Photo by Jemima Young
Photo by Jemima Young

Originally written for Exeunt

A call to witness the end of the world. A delicate bracelet tied to your wrist. A programme printed on a sealed envelope. Waiting in the muted vestibule of the stunning and historic St. Leonard’s Church, surrounded by candles. Everything about the preamble to Sun builds up anticipation, readies you for a unique shared experience.

It feels almost unfair, then, to judge a production on the weight of your own expectations, but when those in turn have been so schooled by the way in which the production has framed itself through its marketing, through its website and through its setting, it does seem almost unavoidable. It raises the question of whether we should include such elements in our classification of ‘performance’ – is the entry way, the envelope, the burning sun on the NAS website all arguably part of setting the stage?

As we huddle on a triangle of benches set in the centre of the church, and Alan Fielden’s vision of the apocalypse unfolds around us, it becomes clear that Sun is going to be less of a curated theatrical experience than an ode to the abstractions of human nature. Though we have been invited in, the audience now feel very much on the margins of the piece, despite the main thrust of the physicality taking place before, under and around us.

It does not follow that this is without poignancy, and in weaving its way through tales of lovers, friends and dinosaurs, Sun very often hits the mark. A marriage disintegrates painfully, pointlessly; played first by one pair of actors then repeated in tandem by others, echoing and overlapping, marking the plurality of what we so commonly regard as utterly singular experiences. The concept of ownership disintegrates. Friends gather on the last night of the world and have no real idea of what to do. There is no sense of panic, or fear, just a somewhat uncooperative question mark hanging in the air. What would we do on our last night on Earth? Dance, drink, say everything we have left unsaid? Contemplate suicide? Or have completely inane conversations and eat dry spaghetti? The willingness to explore all of these avenues is one of Sun’s strengths; the revelation that there may be no revelation at the end of days, that it is an insurmountable concept which may not engender profound acts, but ordinary, seemingly purposeless and therefore sincerely human ones.

Though broken frequently by the moving of furniture for short vignettes (in such an abstract piece, surely we could do without?) and the impenetrability of these shorter pieces which, in failing to be cognizant of their audience are not merely abstruse but dispassionate, the fall of the world is greatly held together by Pete Malkin’s beautifully rich sound design, which rumbles, ticks and echoes through the acoustics of the space that the cast so often find themselves fighting against vocally.
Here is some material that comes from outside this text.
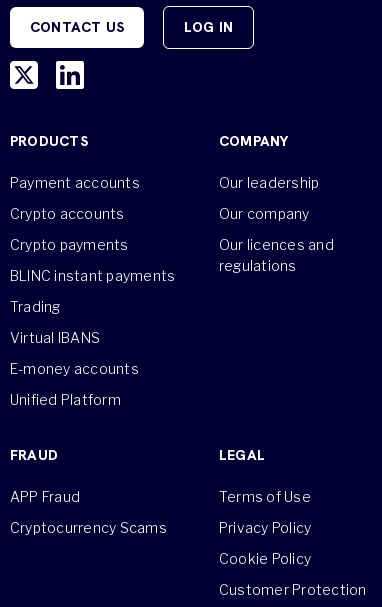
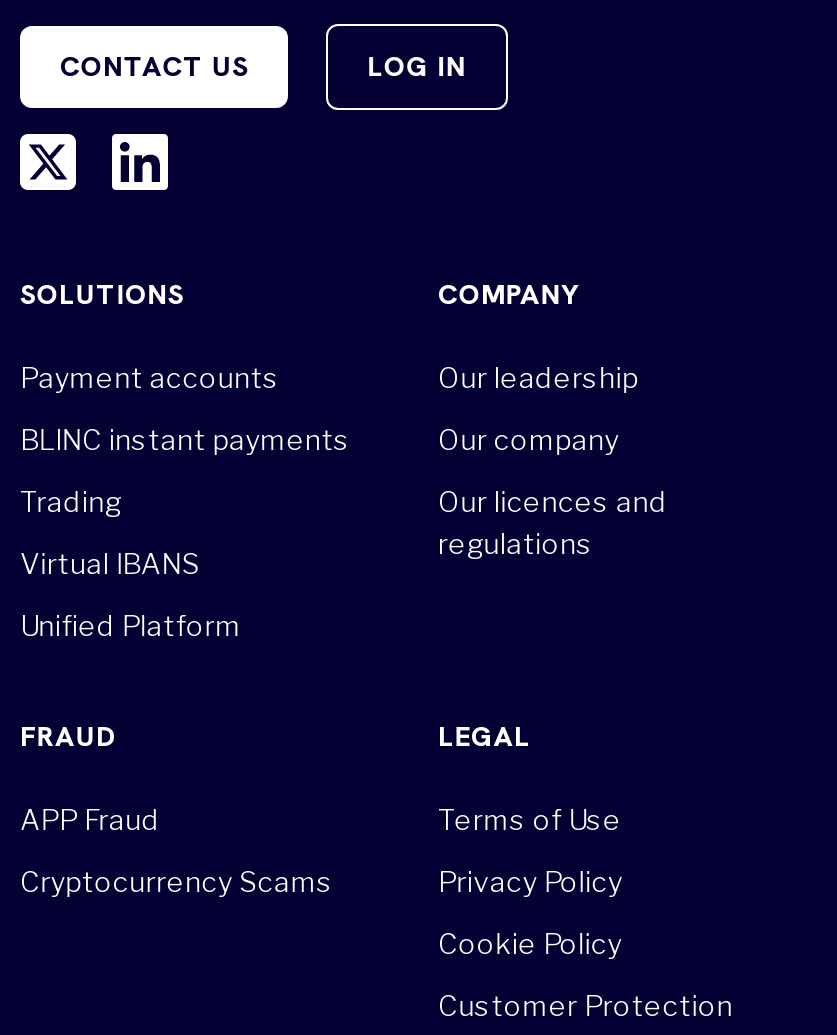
[10,132,88,150] PRODUCTS -> [20,276,184,312] SOLUTIONS
[10,205,129,253] Crypto accounts | Crypto payments -> none
[10,360,139,377] E-money accounts -> none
Earlier perspicacity does not follow the production into the second act, as the survivors build a new world with seemingly no understanding of the morals and instincts that guided the old one. Gone is the sagacity of shared human experience, of love and intuition; this is a world lacking books, fed by necessity, confused, questing and uncomfortable. What was earlier marked by gentle suggestion begins to feel like forced narrative. Though it is arguably a piece which offers an impossibility of satisfactory conclusion, there is an occasionally glimpsed richness of thought beneath Sun; even as the numbness of its characters invades the pews.